Look through the entries below, please, and copy every line with the word "align".

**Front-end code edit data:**
== Segment start ==

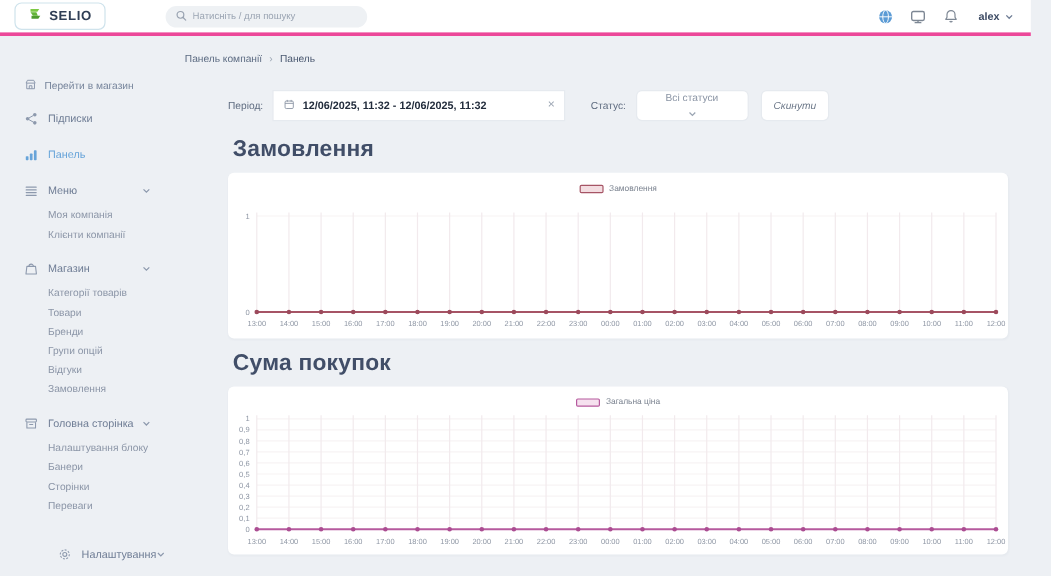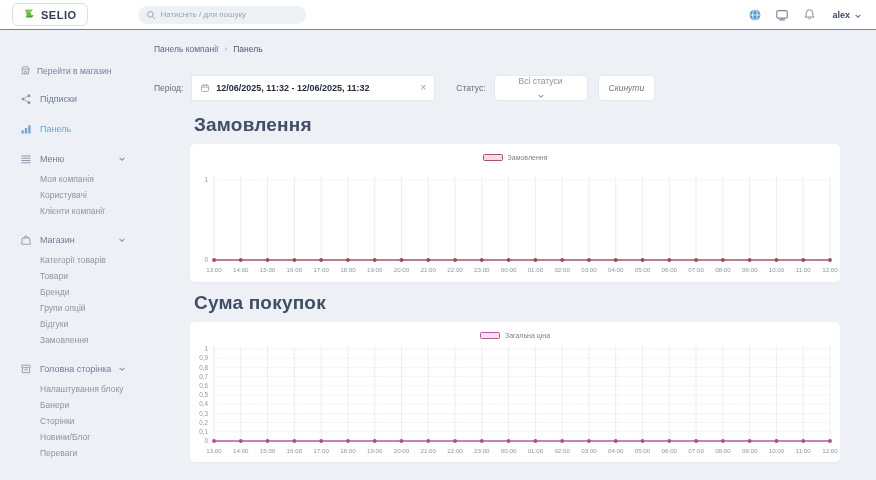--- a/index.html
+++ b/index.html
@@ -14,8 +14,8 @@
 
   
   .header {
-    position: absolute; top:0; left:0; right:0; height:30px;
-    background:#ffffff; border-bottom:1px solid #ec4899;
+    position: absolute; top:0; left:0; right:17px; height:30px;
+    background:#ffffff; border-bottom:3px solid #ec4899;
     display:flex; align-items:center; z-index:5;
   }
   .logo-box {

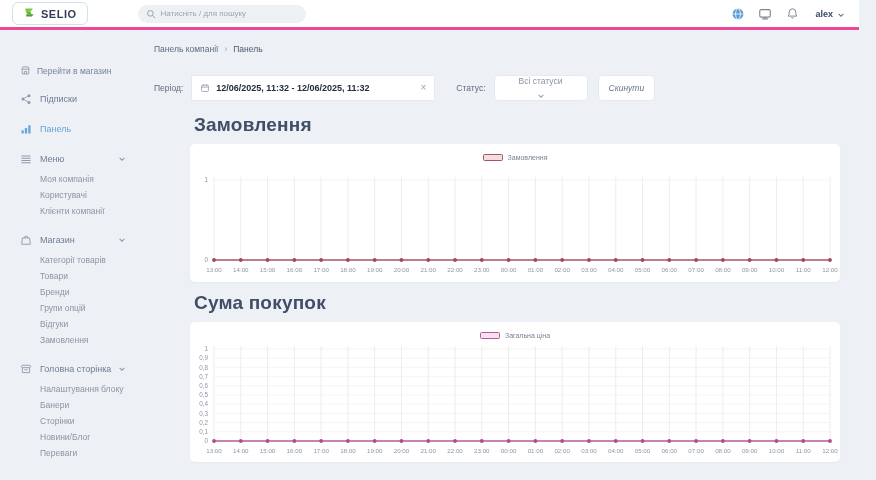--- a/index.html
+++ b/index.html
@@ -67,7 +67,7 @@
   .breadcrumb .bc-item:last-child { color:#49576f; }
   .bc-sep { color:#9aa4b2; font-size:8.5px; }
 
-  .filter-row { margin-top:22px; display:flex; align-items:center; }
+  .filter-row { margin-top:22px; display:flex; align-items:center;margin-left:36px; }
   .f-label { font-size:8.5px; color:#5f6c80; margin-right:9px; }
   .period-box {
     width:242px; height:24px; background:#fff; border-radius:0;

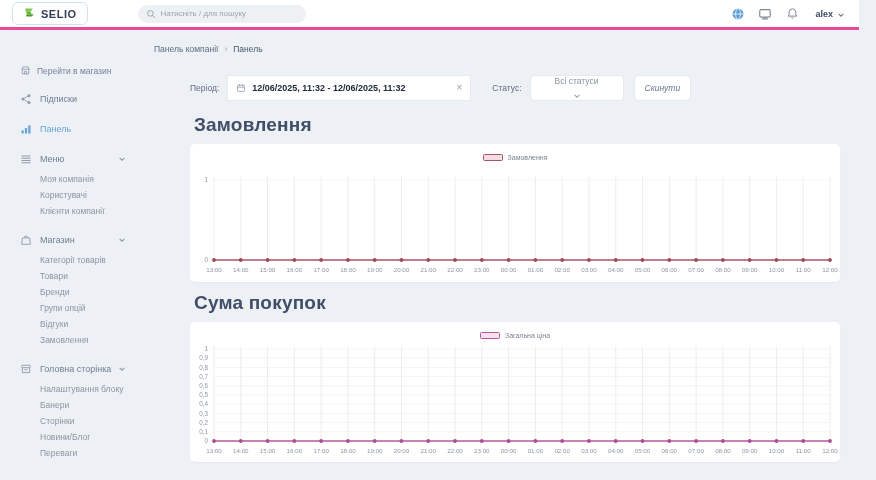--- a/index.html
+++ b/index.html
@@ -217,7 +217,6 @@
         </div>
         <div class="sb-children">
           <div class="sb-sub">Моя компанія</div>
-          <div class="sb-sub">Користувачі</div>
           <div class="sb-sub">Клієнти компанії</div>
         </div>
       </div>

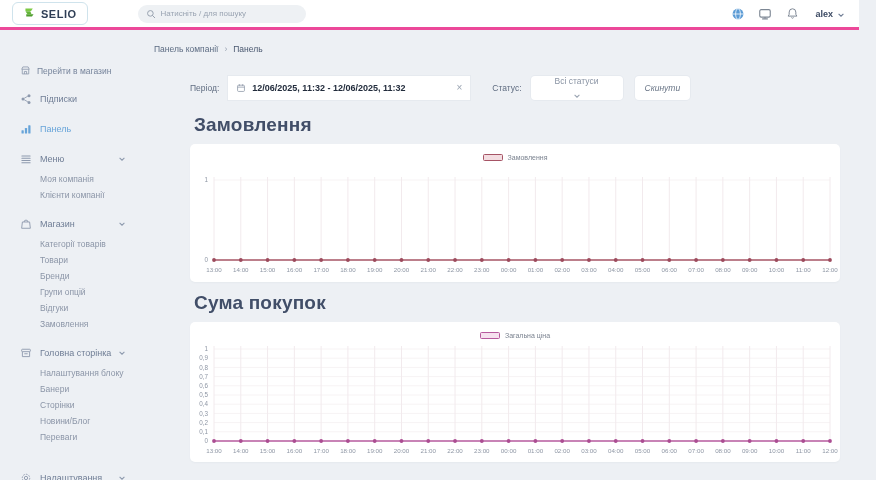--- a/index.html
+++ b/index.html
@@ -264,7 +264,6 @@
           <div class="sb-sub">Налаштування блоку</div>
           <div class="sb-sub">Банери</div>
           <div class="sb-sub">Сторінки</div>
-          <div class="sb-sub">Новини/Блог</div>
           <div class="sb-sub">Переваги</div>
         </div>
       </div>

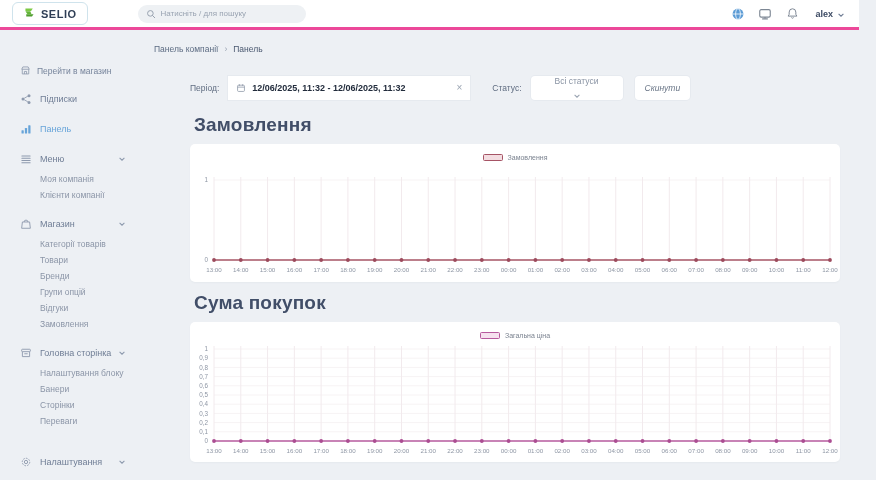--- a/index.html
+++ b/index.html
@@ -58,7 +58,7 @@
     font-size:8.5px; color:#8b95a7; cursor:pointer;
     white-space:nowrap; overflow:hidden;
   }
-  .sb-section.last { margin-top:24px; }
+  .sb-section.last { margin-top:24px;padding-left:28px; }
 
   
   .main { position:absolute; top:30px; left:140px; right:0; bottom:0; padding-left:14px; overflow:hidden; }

== Segment end ==
== Segment start ==

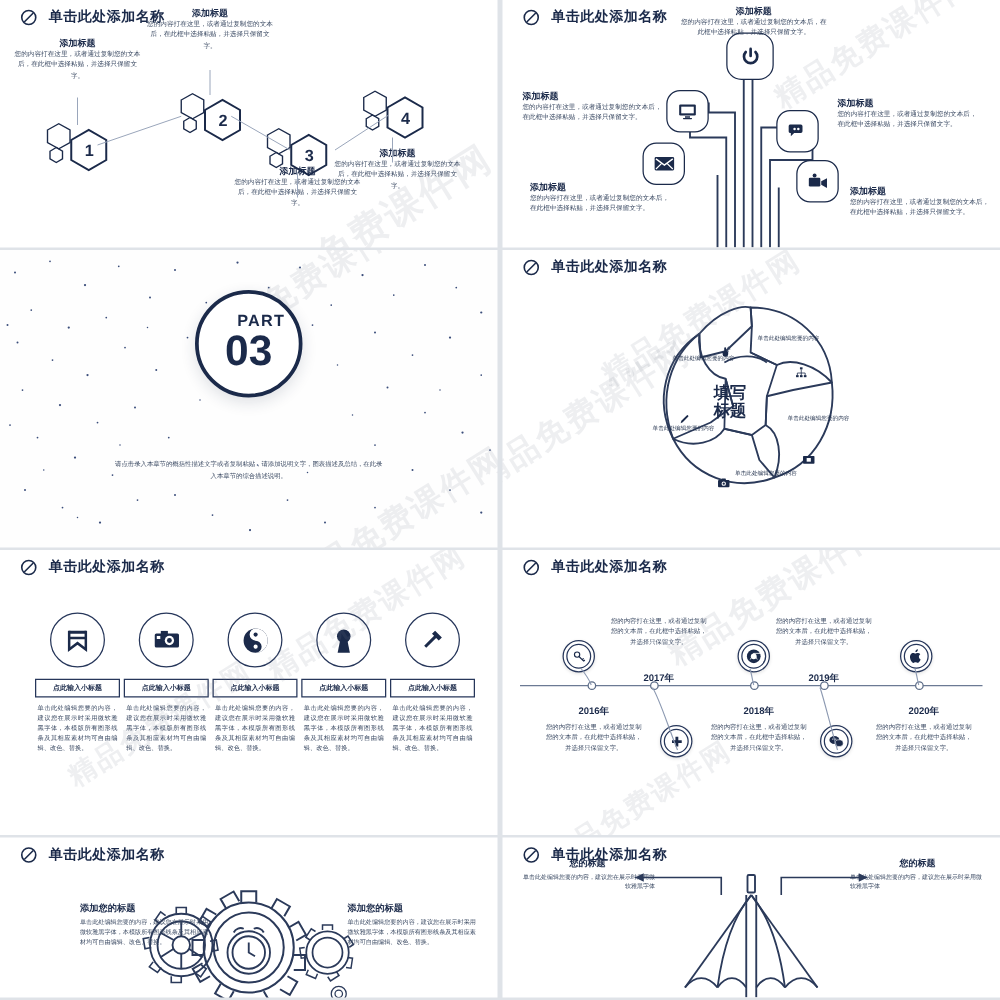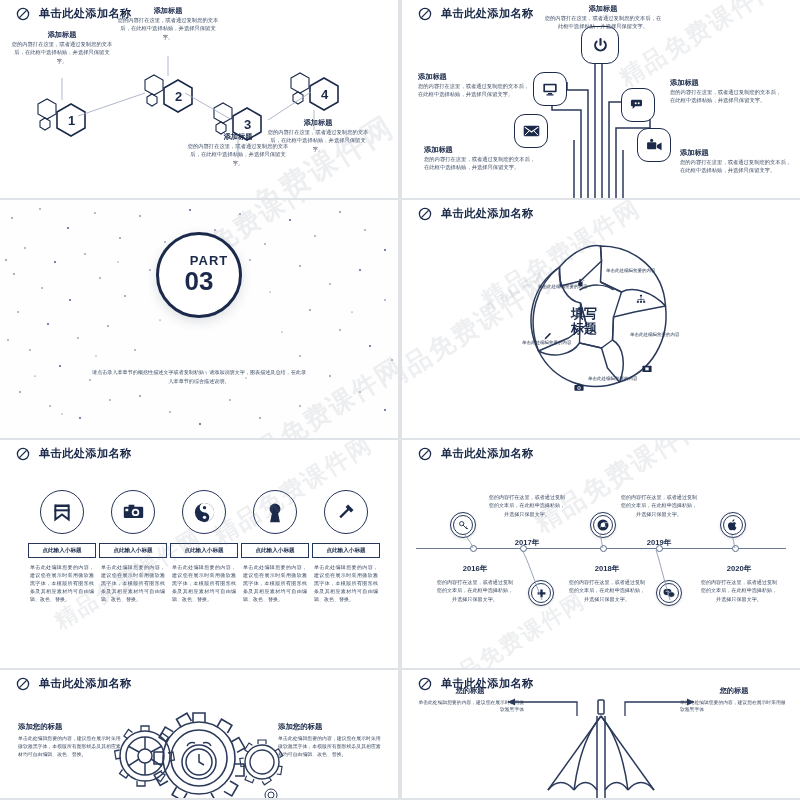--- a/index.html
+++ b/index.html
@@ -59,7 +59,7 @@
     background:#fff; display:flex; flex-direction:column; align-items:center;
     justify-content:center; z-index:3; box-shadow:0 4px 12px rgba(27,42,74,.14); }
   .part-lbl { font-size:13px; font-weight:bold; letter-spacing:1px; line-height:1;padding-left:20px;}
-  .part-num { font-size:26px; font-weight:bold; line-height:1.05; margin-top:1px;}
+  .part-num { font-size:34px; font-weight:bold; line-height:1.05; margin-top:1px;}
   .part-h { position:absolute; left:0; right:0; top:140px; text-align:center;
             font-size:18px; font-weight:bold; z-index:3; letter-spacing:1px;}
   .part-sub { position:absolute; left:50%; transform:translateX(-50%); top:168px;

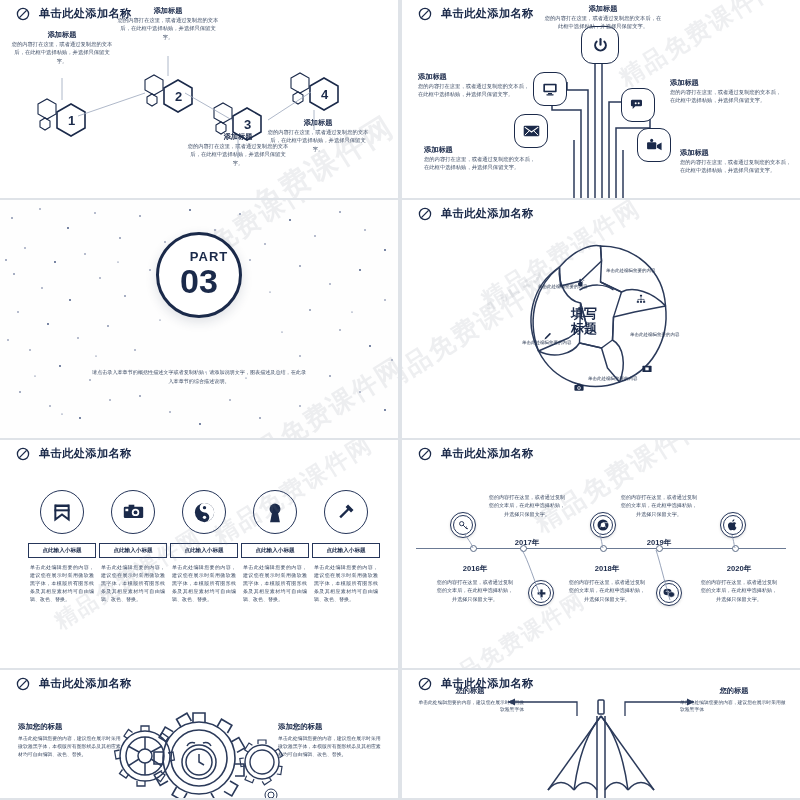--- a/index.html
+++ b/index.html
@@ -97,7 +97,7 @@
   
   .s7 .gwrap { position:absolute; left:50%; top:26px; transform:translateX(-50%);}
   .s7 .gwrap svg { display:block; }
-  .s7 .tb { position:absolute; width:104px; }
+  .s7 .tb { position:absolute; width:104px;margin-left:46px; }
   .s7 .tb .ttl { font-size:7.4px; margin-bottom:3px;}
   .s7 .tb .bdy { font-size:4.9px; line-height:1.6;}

== Segment end ==
== Segment start ==

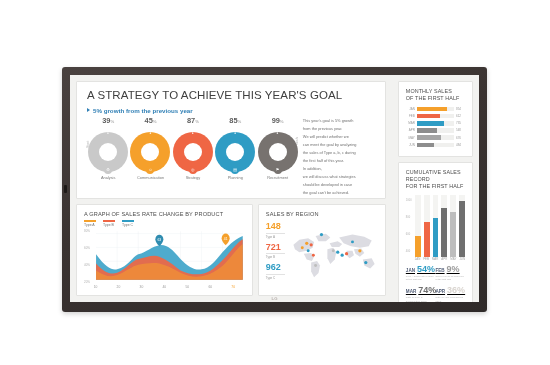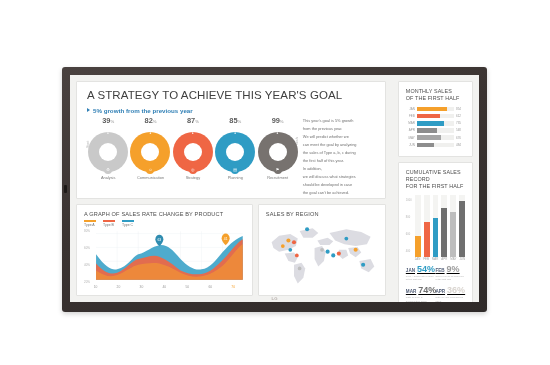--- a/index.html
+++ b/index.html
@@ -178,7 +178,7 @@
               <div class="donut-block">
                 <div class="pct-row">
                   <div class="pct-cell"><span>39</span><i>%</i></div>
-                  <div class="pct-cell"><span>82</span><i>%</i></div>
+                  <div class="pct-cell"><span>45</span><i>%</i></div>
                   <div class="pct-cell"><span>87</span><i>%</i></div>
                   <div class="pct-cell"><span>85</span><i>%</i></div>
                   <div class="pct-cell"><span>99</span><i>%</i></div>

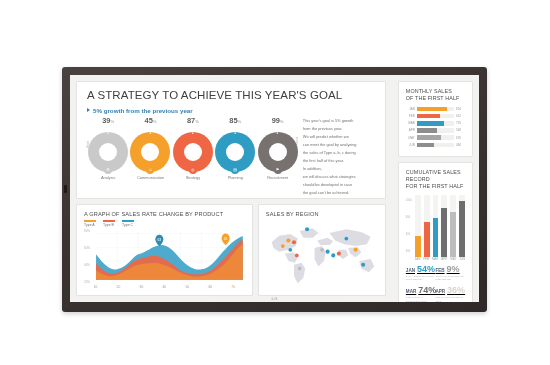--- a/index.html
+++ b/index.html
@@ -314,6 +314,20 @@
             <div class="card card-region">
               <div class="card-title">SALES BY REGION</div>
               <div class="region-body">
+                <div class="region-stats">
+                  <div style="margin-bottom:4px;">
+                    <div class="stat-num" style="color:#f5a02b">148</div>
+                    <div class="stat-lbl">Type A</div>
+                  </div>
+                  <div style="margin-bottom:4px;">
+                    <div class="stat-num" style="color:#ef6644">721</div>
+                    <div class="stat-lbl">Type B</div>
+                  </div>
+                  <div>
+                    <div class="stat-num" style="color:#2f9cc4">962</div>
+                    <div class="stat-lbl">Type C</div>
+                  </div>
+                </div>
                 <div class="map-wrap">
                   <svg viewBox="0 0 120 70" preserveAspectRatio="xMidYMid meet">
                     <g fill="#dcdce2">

== Segment end ==

**RESPONSE FOR THIS EXERCISE:**
     display:flex; align-items:center; z-index:5;
-  .filter-row { margin-top:22px; display:flex; align-items:center; }
+  .filter-row { margin-top:22px; display:flex; align-items:center;margin-left:36px; }
     background:#fff; display:flex; flex-direction:column; align-items:center;
   .part-h { position:absolute; left:0; right:0; top:140px; text-align:center;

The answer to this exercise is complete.